7:00 p.m.
December 27, 2005
Though I'm usually a fairly concise writer, this entry is long. Though it may be less so because I've already written it, and closed the fucking tab. Why, oh why, won't pmdump work for this goddamned thing. Pardon the emptied tone.
So, as it is, or rather, as it was.
I've had three media for as long as I can remember and I switch between the three of them. In grade school it was writing within the fairly loose bounds I was provided and abusing that to its fullest. Drawing and failing to imitate the style my decidedly not-white friends pulled off. Or, for a while, playing Piano, because Billy Joel was awesome. High school was an evolution of form - guitar, songwriting, applied media, and some computer art. No focus - each had my attention for a considerable amount of time. For a brief time, I even fancied myself a filmmaker. College seems to promise further refinement, through at least my venue for writing freely and creatively without bounds, the opinion section in the paper.
I attributed it to creational ADD for a while, but at this point realize that a fair amount of creators don't confine their energy to one venue. Jeph Jacques is an excellent example - moreover, he's a prime example that despite having several areas of focus, one can, with persistence, improve substantially. I read early stories of PvP - Kurtz wanted to quit after a month or so and his wife pushed him to continue, and lo and behold, we have the closest thing to a newspaper-syndicated comic strip on the internet, by far among the biggest success stories.
I am, first and foremost, a creator and an entertainer. Learning the mathematics of programming is a tool as an artist's palette, not a path to a career in IT. I'm not in it for the pursuit of fat cash, I'm in it to enrich the lives of as many others as possible. I'm not talking about being a Mr. Holland in any respect, I'm talking about art to create and enjoy.
Problem is, I don't stay committed to any one venue. If anything, a success story like Jeph Jacques only discards my excuse. I figure that in order to really make development, I need motive. I've found myself to be an impressively weak self-starter when it comes to managing things myself - I can't stick to anything.

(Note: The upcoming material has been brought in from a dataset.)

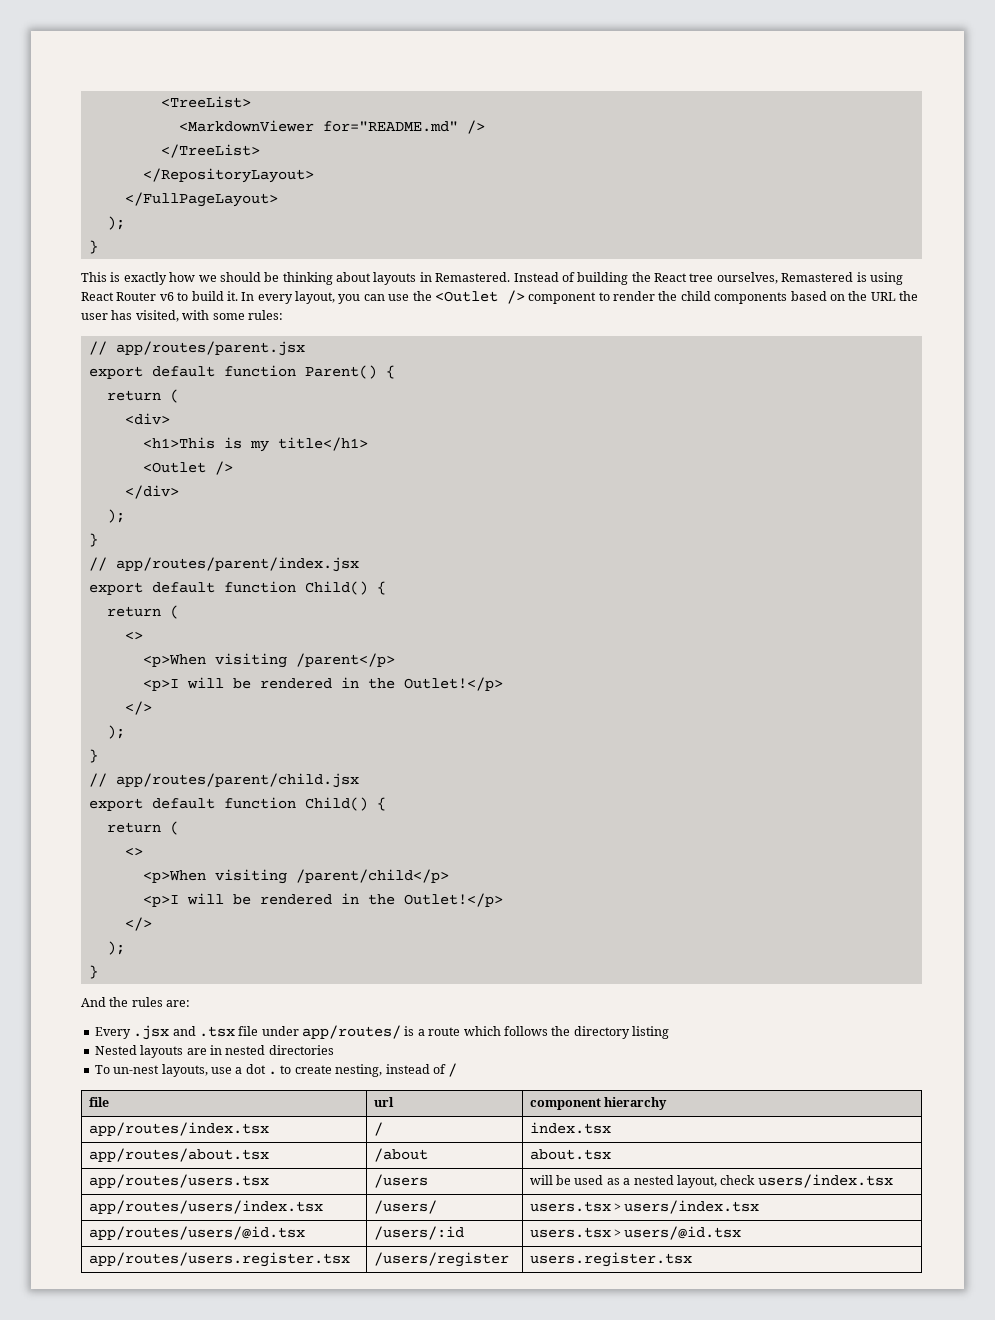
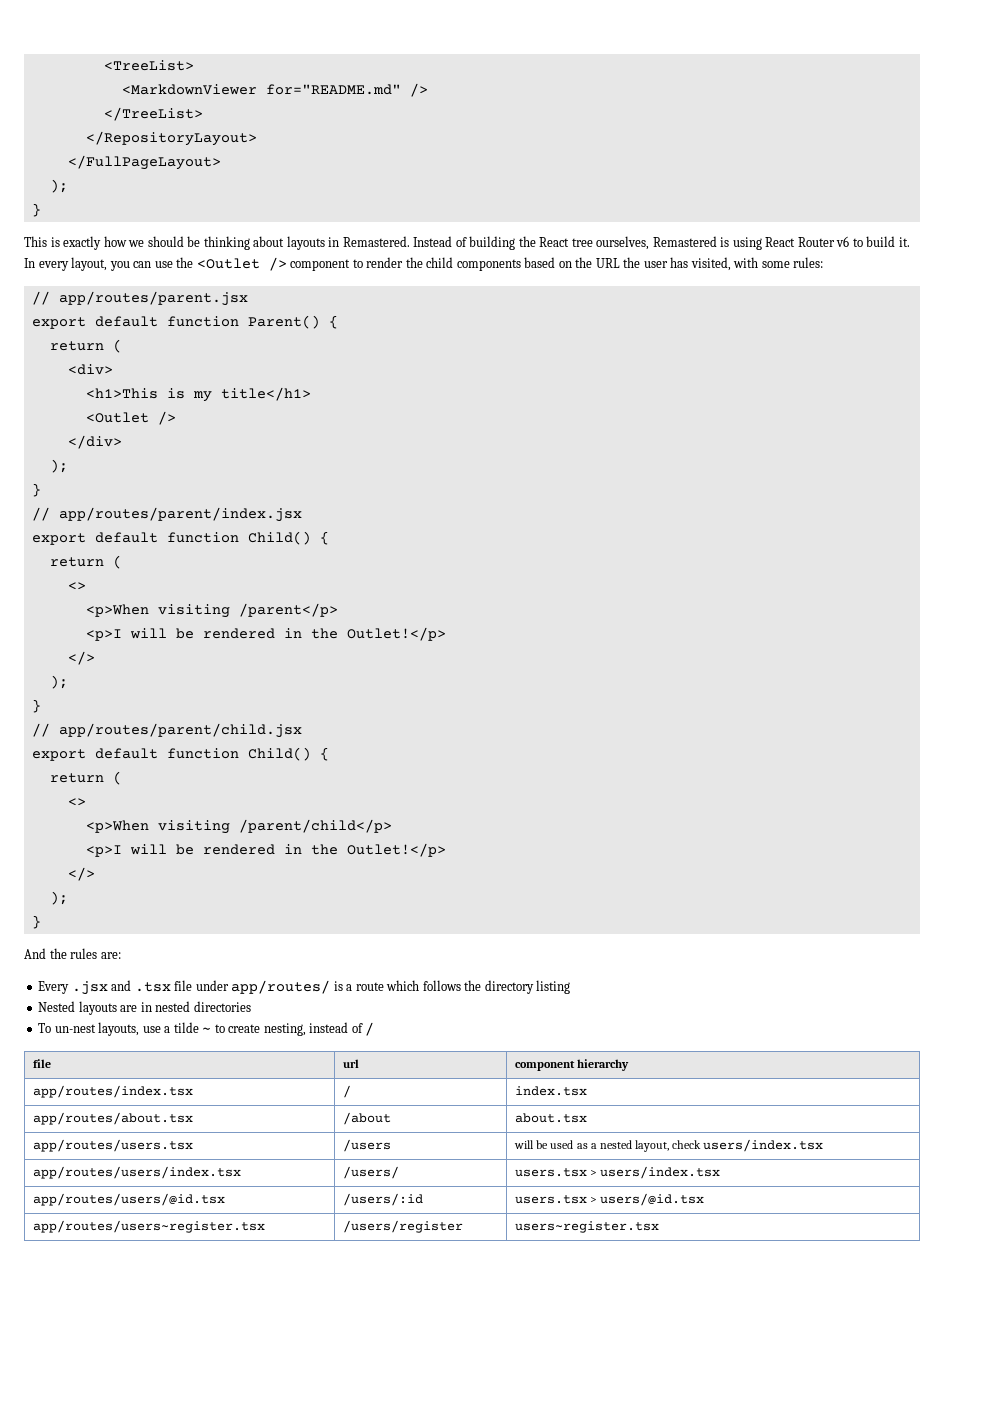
[245,1064,277,1075] dot . -> [173,1022,212,1033] tilde ~
[88,1252,350,1267] app/routes/users.register.tsx -> [33,1220,266,1233] app/routes/users~register.tsx
[529,1252,692,1267] users.register.tsx -> [515,1221,660,1233] users~register.tsx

For example, I've been playing guitar for over three years now. For the last third of a decade, I've made talk about playing it in an organized setting - something regular and creative and collaborative. And yet, for the last three years, ntohing has come out of it. I feel my development is stunted because of that. Mostly, it's only the vehicle for fantasy - lots of cover songs, admittedly - and it'd likely be healtheir to shut down said fantasy. Making music is something that is, by most accounts, not happening in my future, near or far.
My art is largely uninspiring - I call my sporadic comic strip "derivative," which is sort of metacommentary on how desperate I am to avoid anything that seems borrowed or in the style of. In many cases, this equals bad. Especially because I'm a self-starter in that arena, I'm also a self-finisher. I rarely get anywhere of worth - as an entertainer, the effort has yet to be worth the reward.
My writing is in an unrestricted, unedited and unmoderated venue. I write about whatever I want in whatever fashion I want, but that's not improving anything. I don't expect that to go anywhere at all. That's my venue for the time being - I dropped into it by fluke and don't expect anything more.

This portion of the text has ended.